|Posted by Chris Dore on October 3, 2020 at 5:45 PM|
So you’re stuck at home and thinking of breaking out as soon as international travel allows. You’re pouring over maps and choosing locations to visit and rivers to walk. Heres a tip. Pretty much any river, lake or creek you see here will hold fish at some point of the season... Maybe you’re an avid spin angler looking to add another notch to your belt, or have been fly fishing for a season or two now and have found it now consumes you... and its time to upgrade your kit.
Equipment is a huge consideration for those visiting our shores for the first time. The New Zealand outdoors, even locally are more rugged and demanding than what most I find expect, and so you need good gear.
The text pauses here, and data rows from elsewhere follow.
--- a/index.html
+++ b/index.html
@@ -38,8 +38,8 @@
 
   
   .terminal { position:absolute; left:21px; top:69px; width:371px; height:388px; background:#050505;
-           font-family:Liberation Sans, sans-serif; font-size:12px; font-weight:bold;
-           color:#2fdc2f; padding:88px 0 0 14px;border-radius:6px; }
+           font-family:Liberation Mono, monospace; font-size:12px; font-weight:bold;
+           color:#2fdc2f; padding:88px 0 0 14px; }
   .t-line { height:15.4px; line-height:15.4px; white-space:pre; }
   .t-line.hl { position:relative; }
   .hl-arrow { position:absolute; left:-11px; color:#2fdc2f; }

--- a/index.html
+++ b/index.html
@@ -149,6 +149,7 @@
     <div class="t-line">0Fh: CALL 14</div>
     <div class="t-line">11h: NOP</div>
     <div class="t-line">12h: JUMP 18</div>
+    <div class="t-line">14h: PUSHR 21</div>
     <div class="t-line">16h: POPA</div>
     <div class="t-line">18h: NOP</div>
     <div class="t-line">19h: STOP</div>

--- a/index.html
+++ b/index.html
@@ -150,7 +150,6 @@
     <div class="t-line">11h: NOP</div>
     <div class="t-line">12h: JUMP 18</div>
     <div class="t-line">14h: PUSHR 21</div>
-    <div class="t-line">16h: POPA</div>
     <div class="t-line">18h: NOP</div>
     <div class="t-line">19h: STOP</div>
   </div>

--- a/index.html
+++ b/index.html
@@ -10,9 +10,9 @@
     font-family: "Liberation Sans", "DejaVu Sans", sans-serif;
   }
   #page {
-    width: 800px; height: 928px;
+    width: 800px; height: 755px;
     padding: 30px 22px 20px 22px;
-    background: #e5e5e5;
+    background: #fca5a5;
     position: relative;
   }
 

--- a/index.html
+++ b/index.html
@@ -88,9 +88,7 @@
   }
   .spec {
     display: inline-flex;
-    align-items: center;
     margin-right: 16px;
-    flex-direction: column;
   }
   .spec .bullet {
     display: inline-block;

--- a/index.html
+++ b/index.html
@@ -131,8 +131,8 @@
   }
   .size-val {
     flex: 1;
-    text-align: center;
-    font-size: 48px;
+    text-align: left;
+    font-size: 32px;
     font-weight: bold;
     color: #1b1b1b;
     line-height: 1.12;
Many clients show up with some little packaway rod with a snazzy case that they use for brookies on their home waters. That’s cute. Yes its a 5wt, but does it have the precision, the backbone and the power to present a fly in our conditions, to brutish fish that show absolutely no mercy?
The basics of rod action
Generally when we refer to a rods action, we are talking about its flex, and recovery speed once bent. A medium action rod makes for a good all rounder at short to medium distances and is a little more forgiving than a stiffer blank that requires more precision to load. They generally bend easier, and deeper with less effort, and the slower recovery speed makes for gentler presentations. Many beginner combos fall into the medium - medium / fast range.
A fast action rod generally presents a stiffer, more powerful feel throughout the lower to mid blank with a crisp, assertive tip. Fast action rods recover with great speed generating very high line speed and the delivery of larger, and heavier flies with ease. Line speed is beneficial in windy conditions and for attaining both accuracy, and distance. Faster blanks require a more precise casting stroke to bend deeper into the more powerful mid to butt section, however with modern rod building technology and advances in materials over the past few years, these rods have become very user friendly, and perform over a much wider range (ie from shorter distances through to longer ).
Ask to borrow a few different rods from friends and simply see what feels good to you. Fly casting should feel effortless with the rod doing all the work. A session with a good casting instructor can prove invaluable to this purpose.
Chris’ rod selection
A medium / fast 9’ 5wt is my personally most fished rod in New Zealand, and a modern fast 5wt is what I guide with in all but the worst of conditions.
It allows me to present short with dries on our smaller, front country streams, and deal with bigger flies in the backcountry. If you’re focussing specifically on smaller waters then a medium action 4 or 5 wt would be your go to, or if you plan on hitting a number of bigger South Westland type waters then you might consider a 6.
If this is your first trip to NZ, or you’re unfamiliar with heavier nymphs, 15’ + leaders or windy conditions, the extra mass and energy afforded by a 6wt line would make a 6wt rod a good choice.
Yesterday we fished fast 6wts due to very heavy winds and high, snow melt affected flows. From the get go we knew we would be bombing big casts with big streamers or double tungstens all day. A 7wt may have been more appropriate for clients / those unaccustomed to casting bigger flies in such conditions, the mass of the heavier line coming to the rescue and making life a little easier in moving the heavier nymphs.
The most important thing is to be comfortable, confident and competent in casting your chosen rod. A decent, well practised cast will easily present a simons ugly on a 4wt with a presentation line when others may struggle doing so even with a 6. Choose your rig to your ability, considering the flies, the rivers and conditions you will be fishing.
Footnote. Don’t be a hero. No one wants to see you fight a 12lb brown for an hour on a 3wt because you think its hardcore. Think of the fish. Choose an appropriate rod for your intended use.
Chris’ personal choice for New Zealand rivers.
Scott Radian 9’5wt ( fast action )
Scott G series 8’8” 5wt ( medium action )
Primal Raw 9’ 5wt ( fast action )
If youre unfamiliar with casting heavier nymphs or wind resistant dries, consider a 6 wt outfit to give you more leeway.